もう50数年も前の話ですが、漠然とした興味から俳優を志し、たまたま目にした新聞の児童劇団青年部の募集広告に応募したのです。そして、応募者が少なかったのか運がよかったのか採用通知をいただき、半年後に俳優座劇場で本公演を控えていた演目に小さな役をあたえられ、ど素人ながらセリフもある医者の役で舞台を踏みました。演出が文学座の岩村さんという演出家で、随分てこずったと思うのだが、私には怒られた記憶はなく、優しい先生という印象しか残っていない。劇団はこの舞台で読売新聞社主催の児童演劇賞を受賞しました。
この初舞台で、おのれの声や身体を思うように操れない未熟さを思い知らされましたが、私には俳優は無理だというより、本格的に訓練したいという気持ちのほうが募り、翌年には新劇の中小劇団である泉座の研究生に、これも応募で移りました。同劇団は山本礼三郎、望月優子、藤原鎌足、三島雅夫(後に俳優座)さんら当時の映画界でも活躍された錚々たるメンバーで結成された劇団でしたが、私が入所したときは後継の玉川伊佐男さんが主宰しておりました。
このころの中小劇団のほとんどがそうであったように、泉座も年2~3回の本公演は赤字で、劇団員の多くはテレビや映画に出演したり、アルバイトで生計を立てていました。私も喫茶店でウエィターのバイトをやったり、入団して1年が過ぎた頃から現在の芸能プロダクション・俳協に所属してテレビや映画の端役をもらえるようになりました。しかし、若い頃は我侭なもので本業(俳優)の仕事では妥協したくないなんて思いから、嫌な仕事は断っていました。けれども生計がたたなければ俳優業自体が続きませんから確固とした収入源を持とうと、実姉の縁を頼って花柳界の業界紙の編集を請け負いました。時間がフリーで副業にはぴったりでしたから、この仕事のお陰で俳優業を継続できたといえます。芸者衆との関わりも深く、芸能という点では俳優と無縁でもなかったと思います。平成6年で廃刊させていただきましたが。
それもこれも舞台に専念したいためでしたが、弱小劇団ですと体力勝負みたいなところがあって、家庭を持ったり年齢が高くなると演劇集団の活動が難しくなりました。で、残された道はテレビか映画の世界しかなかったというのが現実でした。
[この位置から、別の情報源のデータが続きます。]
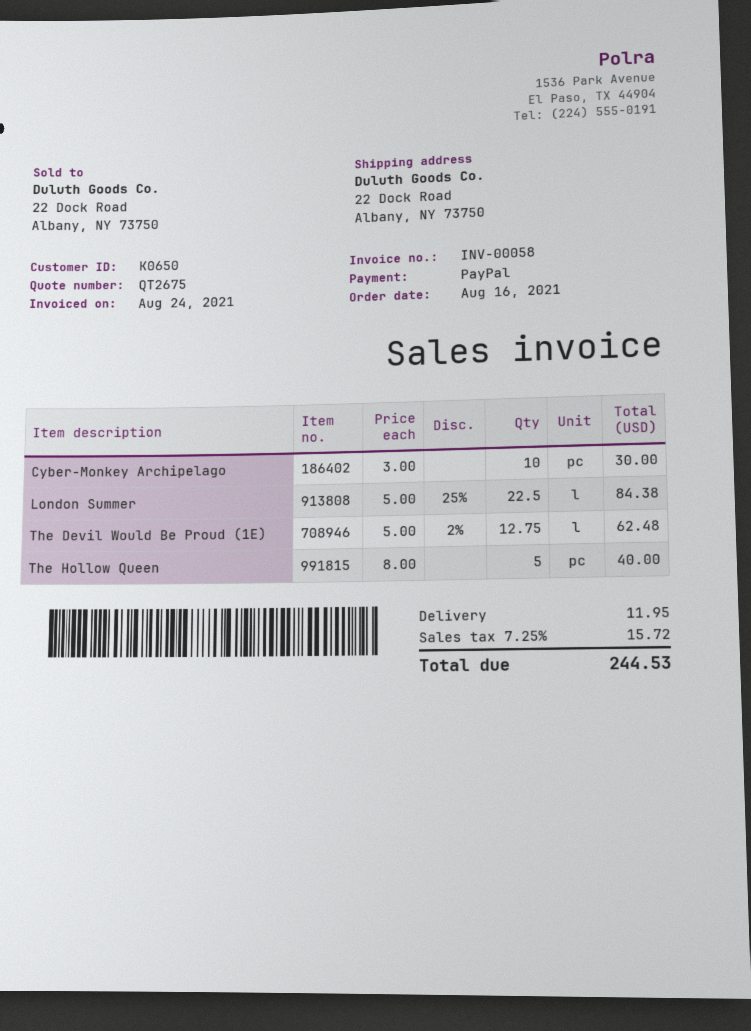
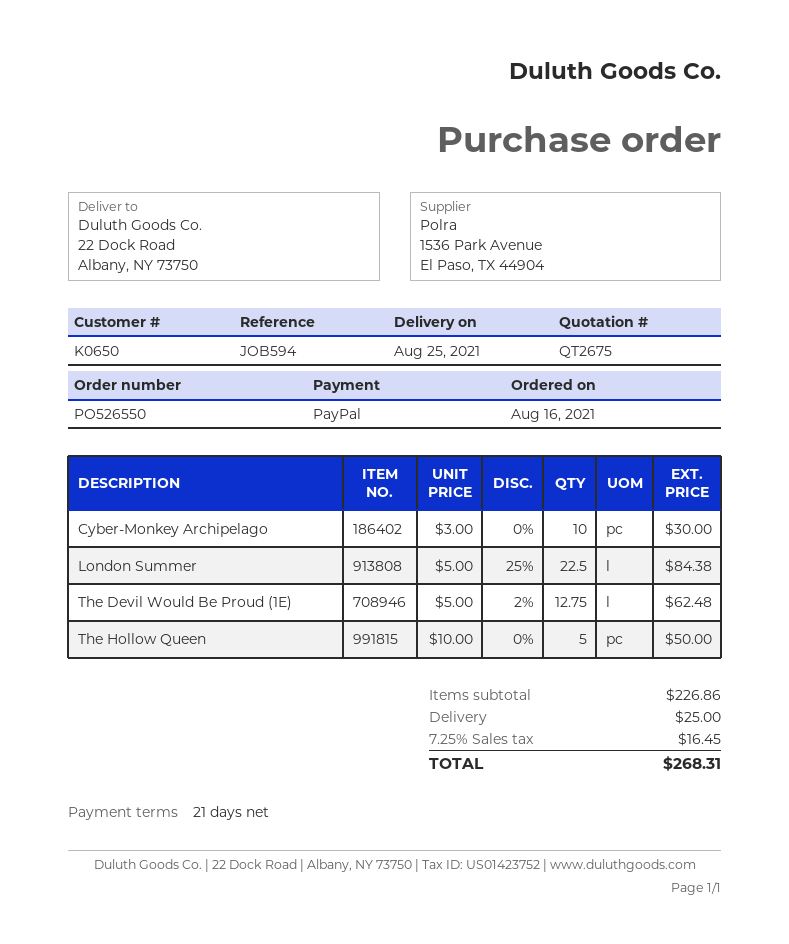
The Hollow Queen: 5 x 8.00 = 40.00 -> 5 x 10.00 = 50.00
shipping: 11.95 -> 25.00
tax: 7.25% = 15.72 -> 7.25% = 16.45
total: 244.53 -> 268.31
キャリアは長いのですが、そのテレビ・映画では脇役・端役で自慢できるような実績もありませんので、偉そうなことは言えません。ただ、曲がりなりにも沢山の映像作品に関わってきたことには感謝しておりますし、これからもお呼びがかかることを待ち続けたい。
心配なのは所属事務所が声優集団に見られていること、確かにドラマ作品の受注がかなり減っているのです。これも時の流れなんでしょうかね。テレビにしても映画にしてもかつての隆盛期の活気が失われています。仲間内のやりくりみたいで、作品のめざすものがどうも見え難くなりました。これも歳のせいなのかもしれませんね?